Co interesujące, pomimo znacznych zakupów amerykańskiego sprzętu, albo może ze względu na nie, Polska nie była brana pod uwagę przez Departament Stanu jako ewentualny beneficjent ERIP. Nie wiadomo też o żadnych działaniach ze strony MON w tym zakresie. Jeśli chodzi o stronę amerykańską, to w kolejnej transzy środków na ERIP nie zaplanowano, natomiast program ma korzystać z m. in. z funduszy U.S. EUCOM i FMF, przede wszystkim wspierając kraje bałtyckie i Bałkany w zakresie uniezależniania się od Rosji w zakresie uzbrojenia i tworzenia własnych kompetencji. Oczywiście w ścisłej współpracy z amerykańskim przemysłem zbrojeniowym. Planowane są również pewne środki na wsparcie eksploatacji pozyskanego z USA sprzętu przez państwa, które były objęte programem ERIP w minionych latach. Celem jest więc zbudowanie zarówno pełnej niezależności od Rosji, jak też zacieśnienie związków militarnych i przemysłowych ze Stanami Zjednoczonymi.

Jest to więc zarówno skuteczne wsparcie obronności jak też istotne narzędzie promocji własnego przemysłu zbrojeniowego. Jak bowiem wiadomo, czas eksploatacji sprzętu wojskowego liczy się w dekadach a jego serwisowanie może być istotnym narzędziem polityki międzynarodowej. Widać to dobrze na przykładzie Turcji, ale też ważną lekcję daje historia Egiptu. Po odsunięciu od władzy demokratycznie wybranego prezydenta Mohammeda Mursiego w 2017 roku USA wstrzymało dostawy części zamiennych i pomoc finansową dla armii.

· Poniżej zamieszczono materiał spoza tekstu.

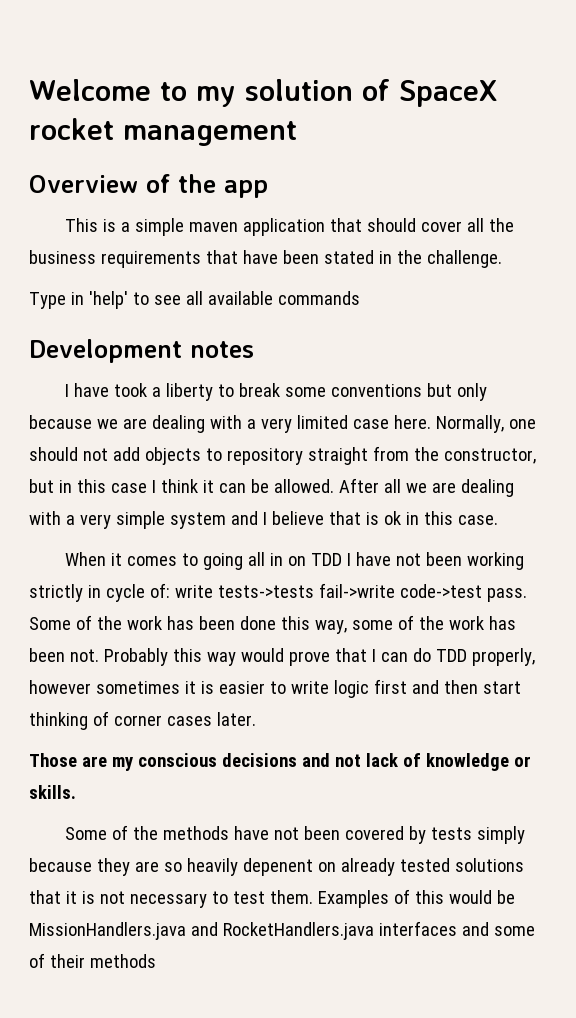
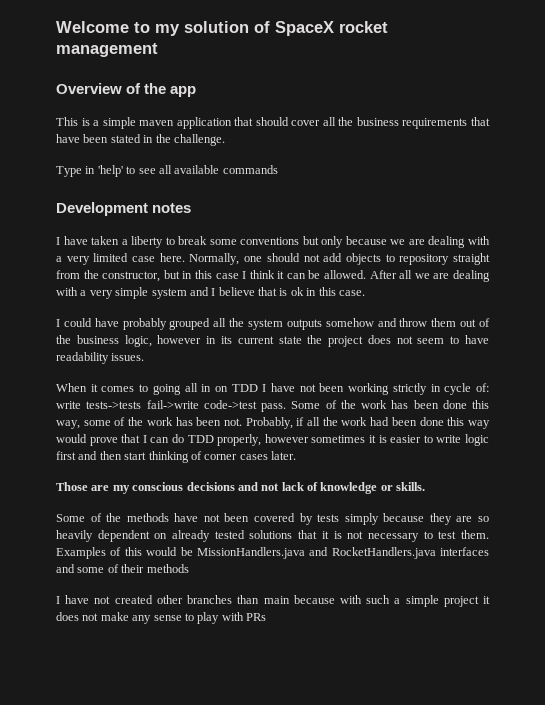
- I have took a liberty to break some conventions but only because we are dealing with a very limited case here.
+ I have taken a liberty to break some conventions but only because we are dealing with a very limited case here.
+ I could have probably grouped all the system outputs somehow and throw them out of the business logic, however in its current state the project does not seem to have readability issues.
- Probably this way would prove that I can do TDD properly, however sometimes it is easier to write logic first and then start thinking of corner cases later.
+ Probably, if all the work had been done this way would prove that I can do TDD properly, however sometimes it is easier to write logic first and then start thinking of corner cases later.
- Some of the methods have not been covered by tests simply because they are so heavily depenent on already tested solutions that it is not necessary to test them.
+ Some of the methods have not been covered by tests simply because they are so heavily dependent on already tested solutions that it is not necessary to test them.
+ I have not created other branches than main because with such a simple project it does not make any sense to play with PRs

Pozbawiony nie tylko dofinansowania, ale też wsparcia eksploatacji amerykańskiego sprzętu Kair szybko znalazł nowych dostawców we Francji i Rosji, zmieniając sojusze układ sił w regionie. Jest to więc narzędzie, którym należy posługiwać się umiejętnie i ostrożnie. Warto mieć tego świadomość, aby stać się beneficjentem a nie ofiarą tego typu programów.